>>>

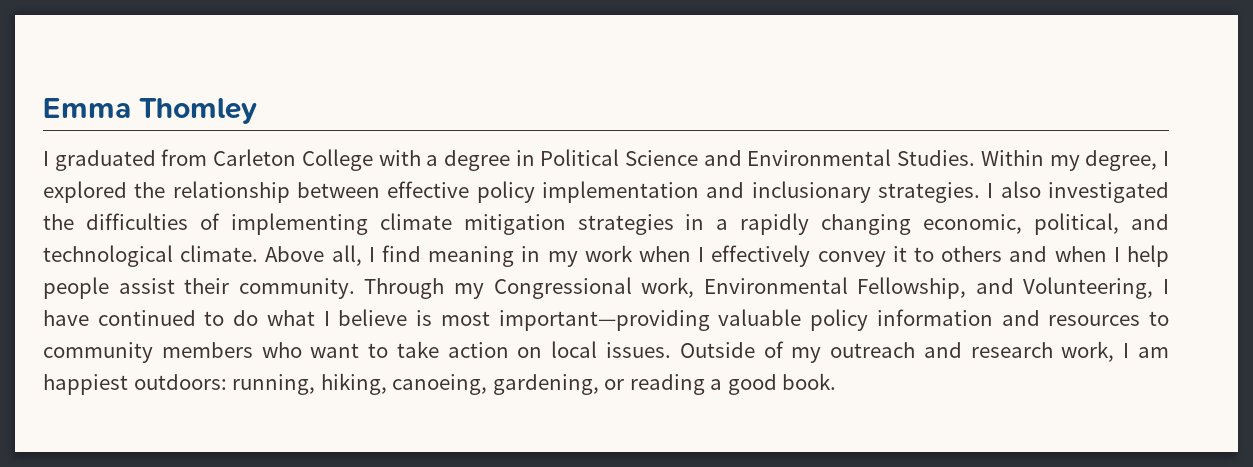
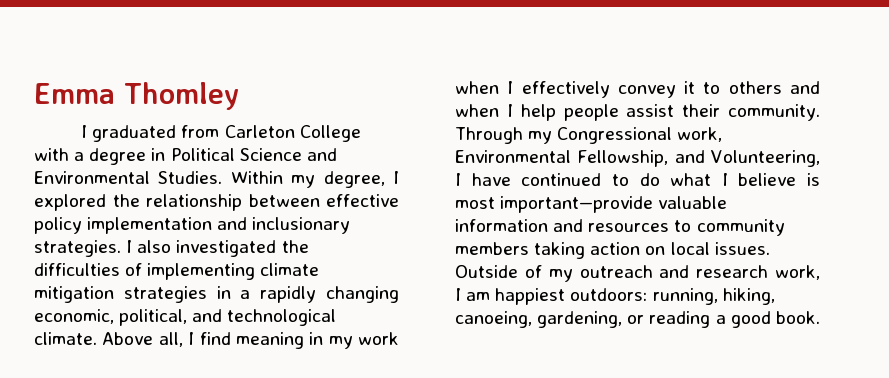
[498,309,869,331] important—providing valuable policy -> [500,196,728,213] important—provide valuable
[261,341,439,358] who want to take -> [534,242,586,259] taking

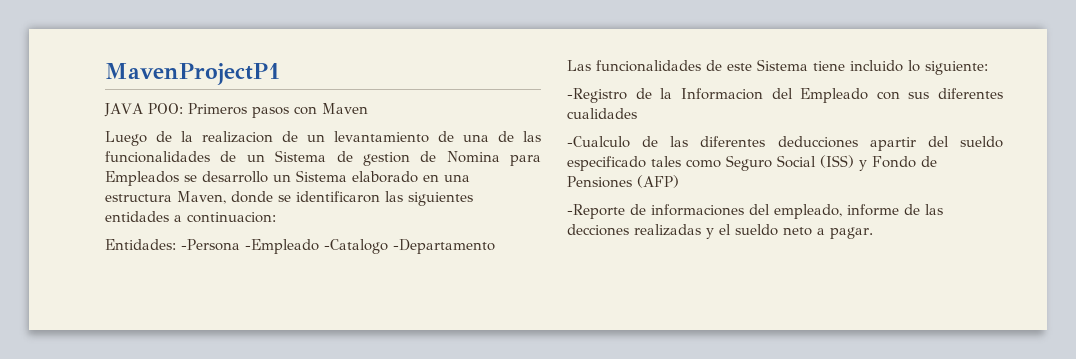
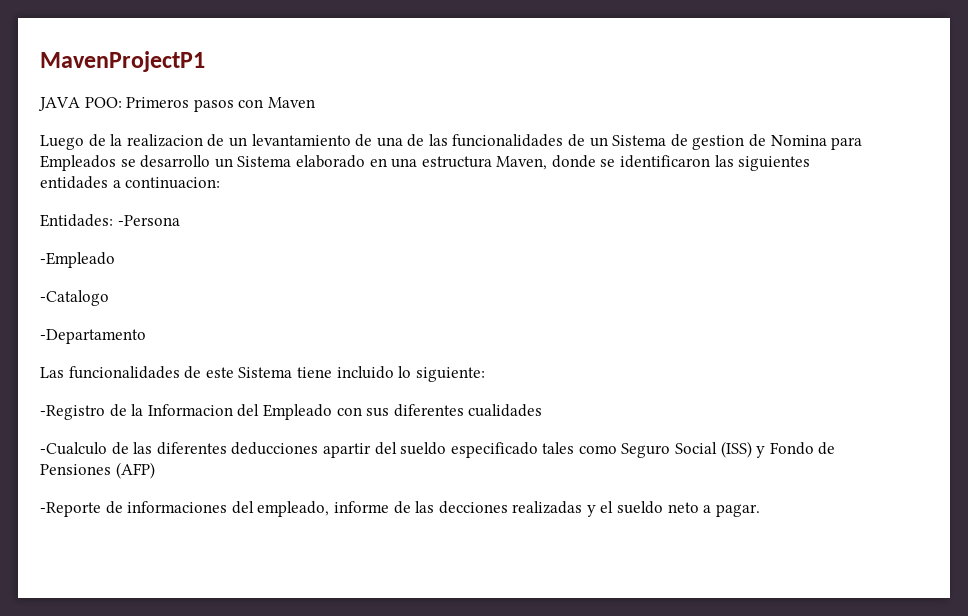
(240, 245) none -> (180, 220) //
(319, 246) none -> (115, 260) //
(388, 246) none -> (109, 298) //

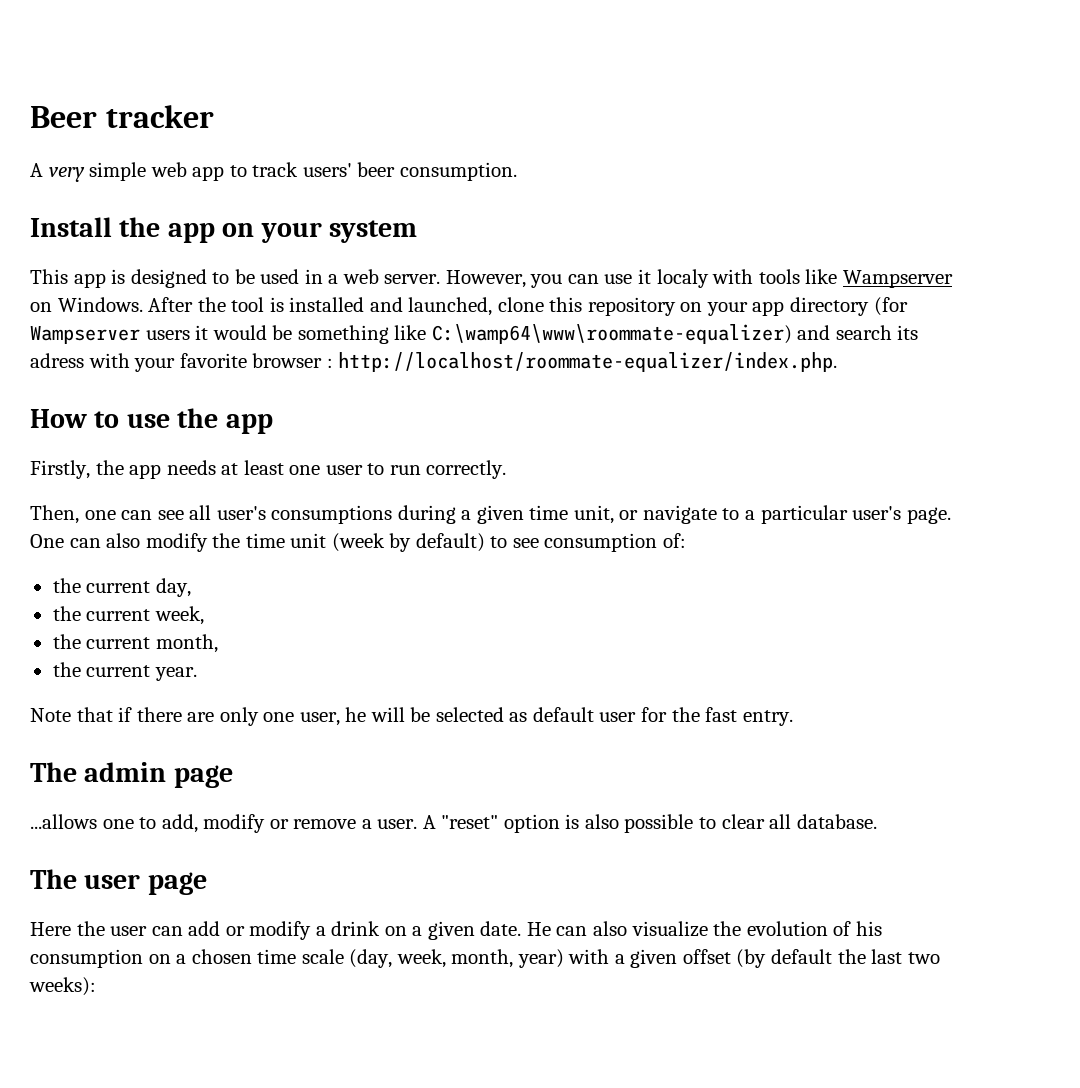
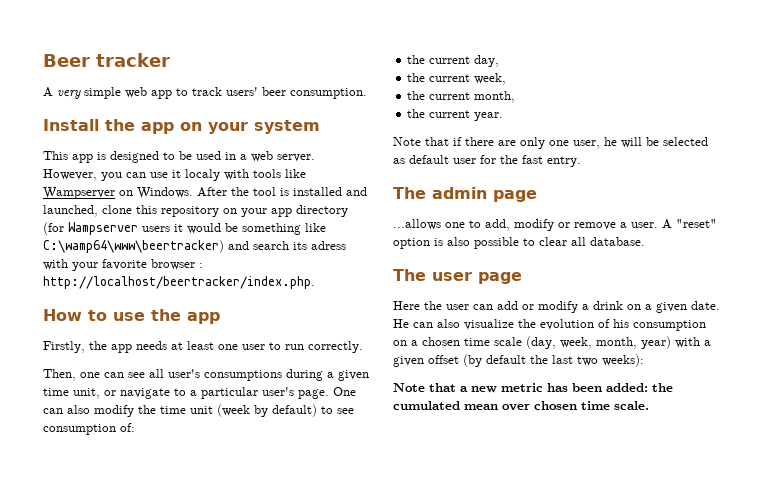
[431,324,792,344] C:\wamp64\www\roommate-equalizer) -> [43,240,224,253] C:\wamp64\www\beertracker)
[338,352,838,372] http://localhost/roommate-equalizer/index.php. -> [43,276,315,289] http://localhost/beertracker/index.php.
(96, 986) none -> [393,383,673,393] [393,401,649,411] // Note that a new metric has been added: the cumulated mean over chosen time scale.

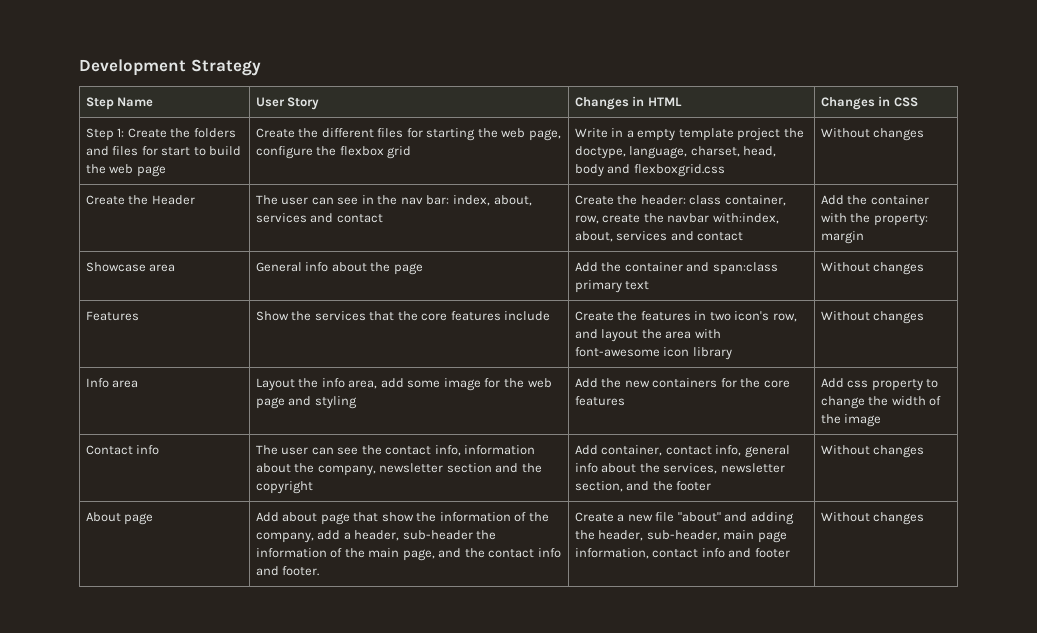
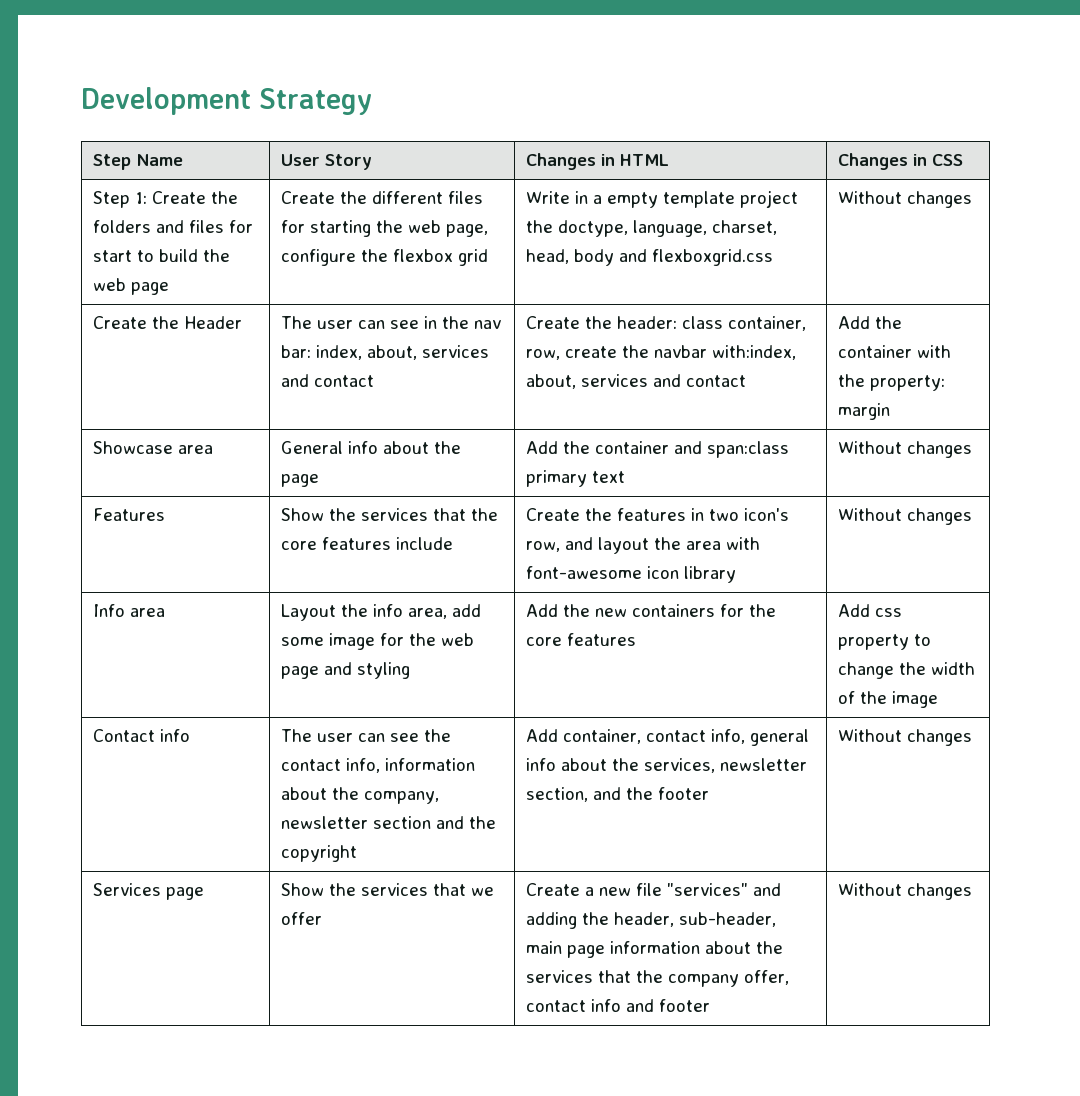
[85,512,154,525] [255,512,550,525] [255,530,497,543] [255,548,562,561] [255,566,320,576] About page | Add about page that show the information of the company, add a header, sub-header the information of the main page, and the contact info and footer. -> [93,883,205,900] [281,883,495,896] [281,912,323,925] Services page | Show the services that we offer
[677,512,721,522] "about" -> [667,883,749,896] "services"
[574,548,649,559] information, -> [610,941,784,954] [526,970,790,987] information about the services that the company offer,

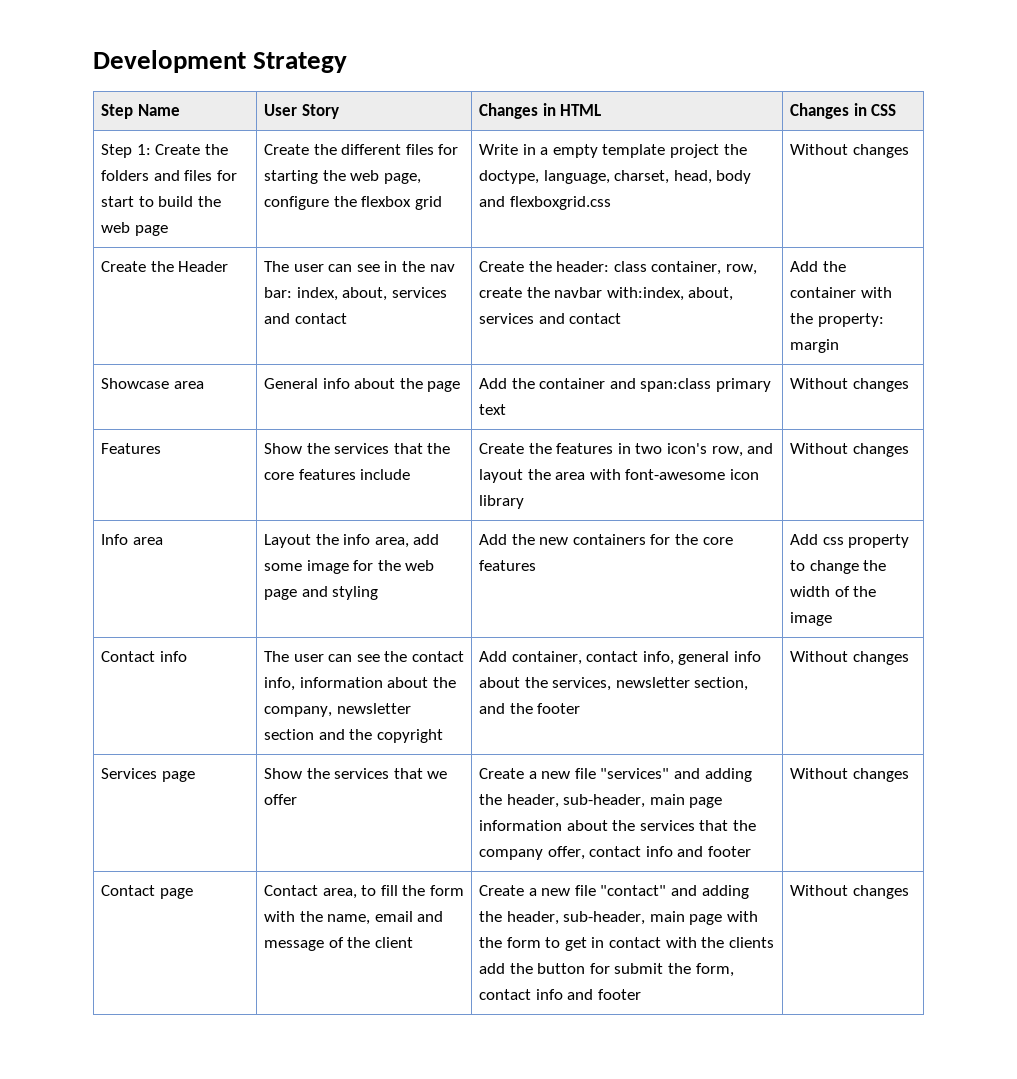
(973, 891) none -> [100,885,193,899] [263,885,464,899] [263,911,444,925] [263,937,413,951] [478,885,749,899] [478,911,758,925] [478,937,774,951] [478,963,734,977] [478,989,641,1000] [789,885,909,899] // Contact page | Contact area, to fill the form with the name, email and message of the client | Create a new file "contact" and adding the header, sub-header, main page with the form to get in contact with the clients add the button for submit the form, contact info and footer | Without changes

<<<

### WHAT THIS TASK INVOLVES
Write back word for word every line in the entries above from the one with "(319, 246) none -> (115, 260) //" to the one with "-> [43,276,315,289] http://localhost/beertracker/index.php.", ends included, and none of the pictures.

### WRITTEN RESPONSE
(319, 246) none -> (115, 260) //
(388, 246) none -> (109, 298) //

[431,324,792,344] C:\wamp64\www\roommate-equalizer) -> [43,240,224,253] C:\wamp64\www\beertracker)
[338,352,838,372] http://localhost/roommate-equalizer/index.php. -> [43,276,315,289] http://localhost/beertracker/index.php.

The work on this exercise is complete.